▶ **INSTRUCTIONS TO FOLLOW**: Beginning at the line that contains "delivery date: 2021-06-30 -> 2021-06-24", write out every line down to the end of the records, with both ends kept and nothing added.

*** DATA IN THIS EXERCISE ***

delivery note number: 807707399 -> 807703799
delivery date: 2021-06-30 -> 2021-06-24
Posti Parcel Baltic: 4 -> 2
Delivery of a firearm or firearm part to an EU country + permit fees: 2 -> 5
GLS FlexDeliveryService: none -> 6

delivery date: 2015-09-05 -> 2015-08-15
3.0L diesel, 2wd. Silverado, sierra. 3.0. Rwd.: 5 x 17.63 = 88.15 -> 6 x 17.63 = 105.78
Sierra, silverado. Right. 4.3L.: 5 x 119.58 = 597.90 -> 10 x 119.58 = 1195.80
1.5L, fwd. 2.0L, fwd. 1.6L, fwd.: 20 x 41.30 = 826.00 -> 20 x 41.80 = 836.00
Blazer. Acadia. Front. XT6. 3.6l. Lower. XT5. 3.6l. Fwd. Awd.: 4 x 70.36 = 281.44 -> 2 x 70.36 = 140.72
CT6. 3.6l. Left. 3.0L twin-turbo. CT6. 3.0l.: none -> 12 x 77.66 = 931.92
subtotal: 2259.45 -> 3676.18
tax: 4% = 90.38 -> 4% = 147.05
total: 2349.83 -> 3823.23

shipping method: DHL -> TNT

*** End of DATA IN THIS EXERCISE ***

▶ **ANSWER BOX**:
delivery date: 2021-06-30 -> 2021-06-24
Posti Parcel Baltic: 4 -> 2
Delivery of a firearm or firearm part to an EU country + permit fees: 2 -> 5
GLS FlexDeliveryService: none -> 6

delivery date: 2015-09-05 -> 2015-08-15
3.0L diesel, 2wd. Silverado, sierra. 3.0. Rwd.: 5 x 17.63 = 88.15 -> 6 x 17.63 = 105.78
Sierra, silverado. Right. 4.3L.: 5 x 119.58 = 597.90 -> 10 x 119.58 = 1195.80
1.5L, fwd. 2.0L, fwd. 1.6L, fwd.: 20 x 41.30 = 826.00 -> 20 x 41.80 = 836.00
Blazer. Acadia. Front. XT6. 3.6l. Lower. XT5. 3.6l. Fwd. Awd.: 4 x 70.36 = 281.44 -> 2 x 70.36 = 140.72
CT6. 3.6l. Left. 3.0L twin-turbo. CT6. 3.0l.: none -> 12 x 77.66 = 931.92
subtotal: 2259.45 -> 3676.18
tax: 4% = 90.38 -> 4% = 147.05
total: 2349.83 -> 3823.23

shipping method: DHL -> TNT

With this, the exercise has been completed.